- **What the task requires**:
What lines in the entries below contain the word "padding"? Copy all of them.

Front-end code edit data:
..............................

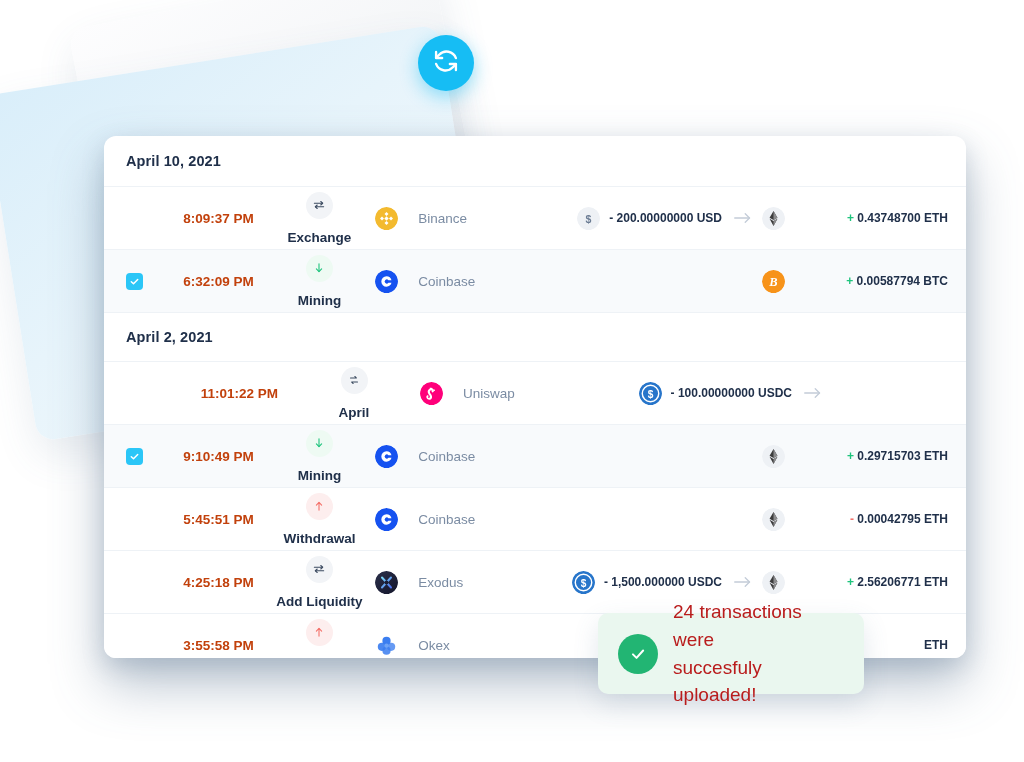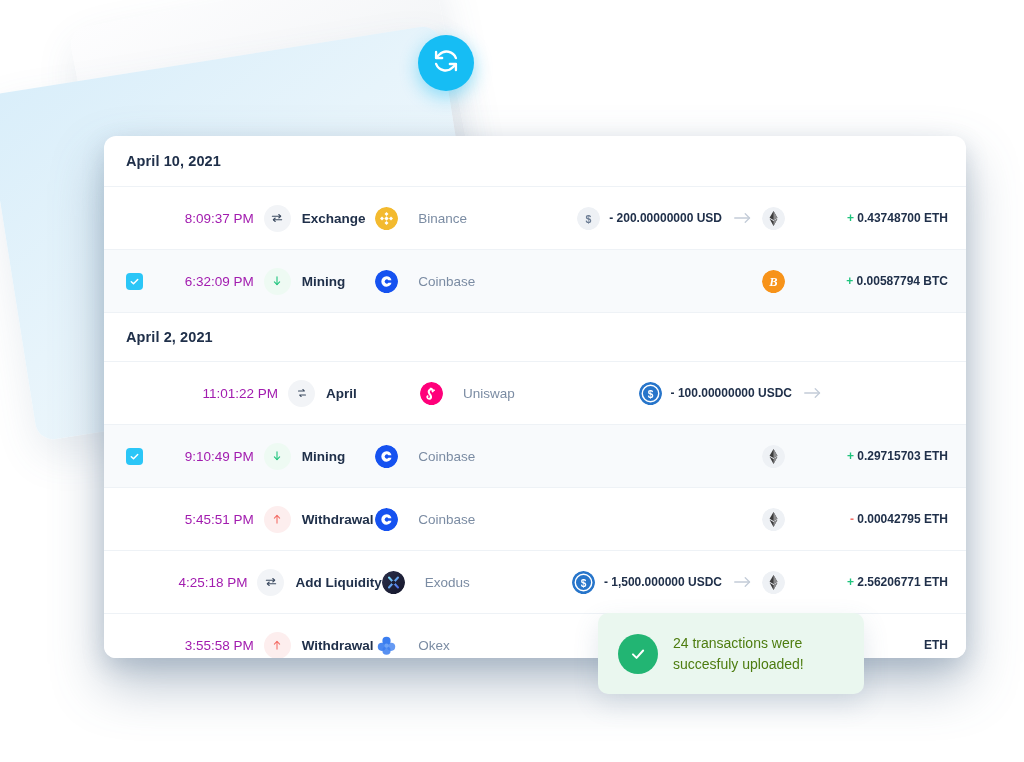--- a/index.html
+++ b/index.html
@@ -79,38 +79,39 @@
   }
   .tx-row.checked { background: #f8fafc; }
 
   .col-time {
     width: 178px;
     display: flex; align-items: center;
     padding-left: 22px;
     gap: 10px;
   }
   .time-text {
-    font-size: 13.5px; color: #a21caf; font-weight: 400;
+    font-size: 13.5px; color: #c2410c; font-weight: 700;
     margin-left: auto; padding-right: 4px;
   }
   .checkbox {
     width: 17px; height: 17px;
     border-radius: 4px;
     background: #2bc6f7;
     display: flex; align-items: center; justify-content: center;
     flex: none;
     cursor: pointer;
   }
   .checkbox svg { width: 11px; height: 11px; }
   .checkbox.hidden { visibility: hidden; }
 
   .col-type {
     width: 138px;
     display: flex; align-items: center; gap: 11px;
     padding-left: 6px;
+    flex-direction: column;
   }
   .type-bubble {
     width: 27px; height: 27px; border-radius: 50%;
     display: flex; align-items: center; justify-content: center;
     flex: none;
   }
   .type-bubble svg { width: 14px; height: 14px; }
   .type-label {
     font-size: 13.5px; font-weight: 700; color: #20304a;
     white-space: nowrap;
@@ -172,21 +173,21 @@
     z-index: 50;
   }
   #toast .check-circle {
     width: 40px; height: 40px; border-radius: 50%;
     background: #22b573;
     display: flex; align-items: center; justify-content: center;
     flex: none;
   }
   #toast .check-circle svg { width: 22px; height: 22px; }
   #toast .toast-text {
-    font-size: 14px; color: #4d7c0f; line-height: 1.45;
+    font-size: 19px; color: #b91c1c; line-height: 1.45;
   }
 </style>
 </head>
 <body>
 
 <div id="stage">
 
   <div class="bg-card" id="card-back"></div>
   <div class="bg-card" id="card-mid"></div>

..............................

- **Response to this task**:
     padding-left: 22px;
     margin-left: auto; padding-right: 4px;
     padding-left: 6px;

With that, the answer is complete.